Veel bedrijven gaven aan dat bovengenoemde belastingmaatregelen hebben bijgedragen aan het verminderen van de instroom van buitenlands staal in Vietnam, het verminderen van handelsfraude en het beschermen van binnenlandse consumenten tegen verwarring met producten van slechte kwaliteit. Belastingmaatregelen of technische belemmeringen moeten daarom van kracht blijven en kunnen in de nabije toekomst strenger worden.
Volgens econoom Dinh Trong Thinh was het eerdere voorstel van het ministerie van Financiën passend omdat het aantal geïmporteerde producten sterk toenam, wat een grote impact zou kunnen hebben op de binnenlandse productie. Dat voorstel was bedoeld om binnenlandse productiebedrijven te beschermen en eerlijke concurrentie tussen geïmporteerde producten te garanderen. Wat betreft het opleggen van handelsbeschermingsheffingen op goederen uit elk land, is een specifiek onderzoek nodig om te bepalen in hoeverre de hoeveelheid geïmporteerde goederen de binnenlandse productiesector bedreigt. Naast belastingmaatregelen zijn technische barrières ook een oplossing die, indien nodig, kan worden overwogen om zowel productiebedrijven als consumenten te beschermen en te voorkomen dat producten van slechte kwaliteit de markt overspoelen.
Ondertussen zei Dr. Nguyen Quoc Viet, adjunct-directeur van het Vietnam Institute for Economic and Policy Research (VEPR) - University of Economics (Vietnam National University, Hanoi), dat het overwegen van fiscale oplossingen moet zorgen voor naleving van de vrijhandelsovereenkomsten waaraan Vietnam heeft deelgenomen.
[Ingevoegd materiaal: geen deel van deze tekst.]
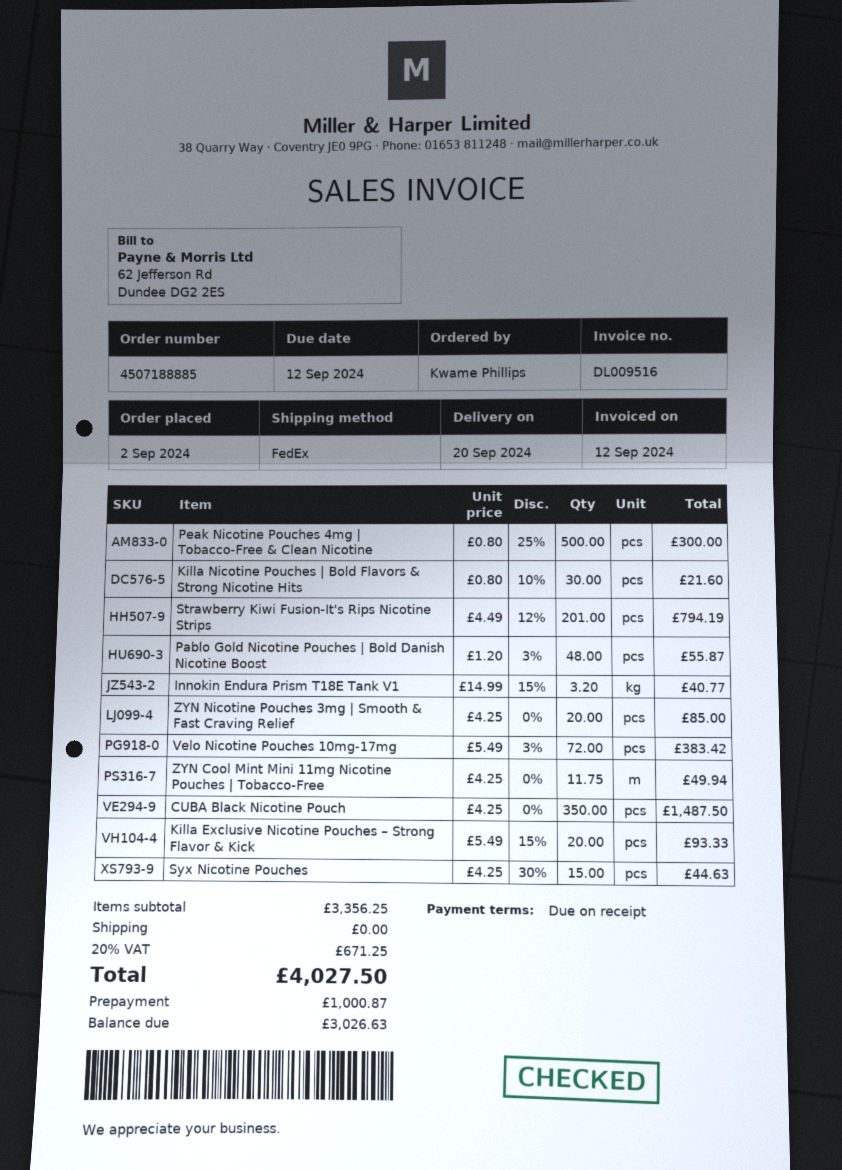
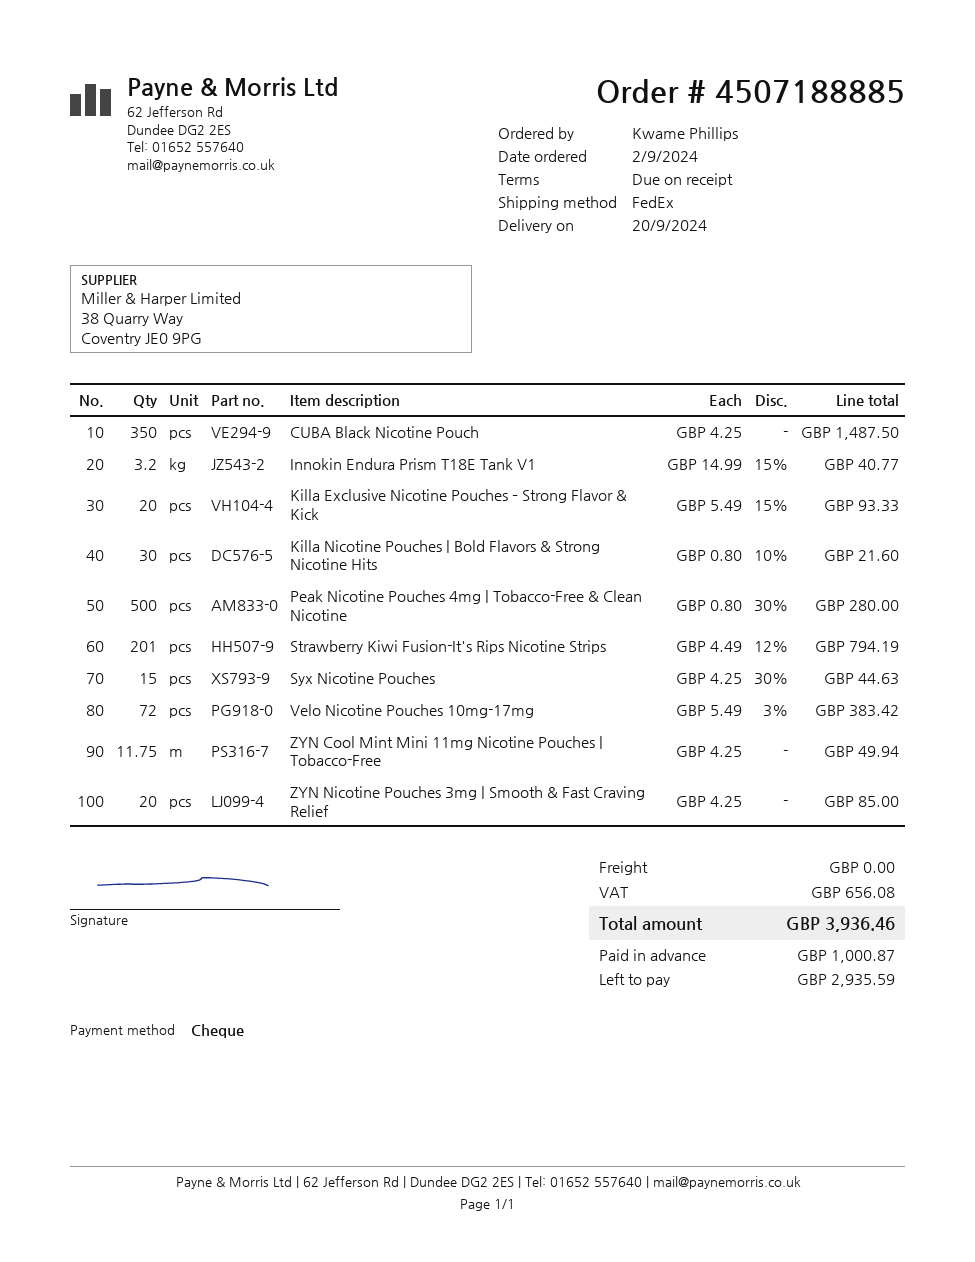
Peak Nicotine Pouches 4mg | Tobacco-Free & Clean Nicotine: 500 x 0.80 - 25% = 300.00 -> 500 x 0.80 - 30% = 280.00
Pablo Gold Nicotine Pouches | Bold Danish Nicotine Boost: 48 x 1.20 - 3% = 55.87 -> none
tax: 671.25 -> 656.08
total: 4027.50 -> 3936.46
balance: 3026.63 -> 2935.59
Overheidsinstanties moeten er echter op letten dat Vietnam het risico loopt een doorvoerland te worden voor goederen uit andere landen door middel van frauduleuze oorsprong voor export naar derde landen. Dit vereist duidelijke regelgeving en controle op de afgifte van oorsprongscertificaten voor goederen uit Vietnam. Tegelijkertijd is het noodzakelijk om de bijbehorende technische regelgeving te herzien, maar de belangrijkste kwestie is implementatie en toezicht. Want volgens hem heeft Vietnam nog steeds te maken met veel "olifanten die door het oog van de naald gaan", waardoor veel geïmporteerde producten op de markt niet van goede kwaliteit zijn, handelsfraude... hoewel de regelgeving en technische normen compleet zijn en voldoen aan de wereldwijde normen.
Gegevens van de SUMEC Group (China) tonen aan dat Vietnam in 2022 de op één na grootste markt is voor de inkoop van allerlei soorten staal uit China. Warmgewalste coils zijn China's belangrijkste exportproduct naar Vietnam met een hoeveelheid van 3 miljoen ton, goed voor 25% van de totale export van warmgewalst staal van het land. Het gemiddelde prijsverschil tussen Chinese warmgewalste coils en Zuidoost-Azië bedraagt 25 USD/ton, wat aantoont dat de exportwinsten hoger zijn dan de binnenlandse verkoop. Tegelijkertijd zal de export in 2023, vanwege de zwakke vraag naar staal in China, naar verwachting toenemen. Daarom kan de hoeveelheid warmgewalst staal uit China die met een belastingtarief van 0% in Vietnam wordt geïmporteerd, blijven toenemen.